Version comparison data

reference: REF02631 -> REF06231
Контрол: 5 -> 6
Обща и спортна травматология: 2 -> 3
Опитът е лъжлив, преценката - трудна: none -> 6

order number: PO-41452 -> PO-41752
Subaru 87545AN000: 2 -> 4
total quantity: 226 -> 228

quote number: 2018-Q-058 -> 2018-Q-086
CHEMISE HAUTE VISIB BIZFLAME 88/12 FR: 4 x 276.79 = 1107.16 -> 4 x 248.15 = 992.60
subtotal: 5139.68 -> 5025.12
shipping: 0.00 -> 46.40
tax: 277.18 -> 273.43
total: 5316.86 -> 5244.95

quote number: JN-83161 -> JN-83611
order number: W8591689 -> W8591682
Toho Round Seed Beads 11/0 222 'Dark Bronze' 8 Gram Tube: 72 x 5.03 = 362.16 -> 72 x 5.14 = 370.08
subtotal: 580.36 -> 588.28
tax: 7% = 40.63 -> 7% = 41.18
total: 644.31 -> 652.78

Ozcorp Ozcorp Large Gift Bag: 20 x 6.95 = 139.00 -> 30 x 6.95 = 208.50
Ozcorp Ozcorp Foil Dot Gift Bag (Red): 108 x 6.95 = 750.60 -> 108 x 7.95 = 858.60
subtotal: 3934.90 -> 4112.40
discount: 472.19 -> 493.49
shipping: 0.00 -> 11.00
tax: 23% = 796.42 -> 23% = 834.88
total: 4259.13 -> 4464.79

◆ **Task**
Please return the lines above exactly, from the first one down to the line with "tax: 277.18 -> 273.43", and stop after that line.

◆ **Written response**
reference: REF02631 -> REF06231
Контрол: 5 -> 6
Обща и спортна травматология: 2 -> 3
Опитът е лъжлив, преценката - трудна: none -> 6

order number: PO-41452 -> PO-41752
Subaru 87545AN000: 2 -> 4
total quantity: 226 -> 228

quote number: 2018-Q-058 -> 2018-Q-086
CHEMISE HAUTE VISIB BIZFLAME 88/12 FR: 4 x 276.79 = 1107.16 -> 4 x 248.15 = 992.60
subtotal: 5139.68 -> 5025.12
shipping: 0.00 -> 46.40
tax: 277.18 -> 273.43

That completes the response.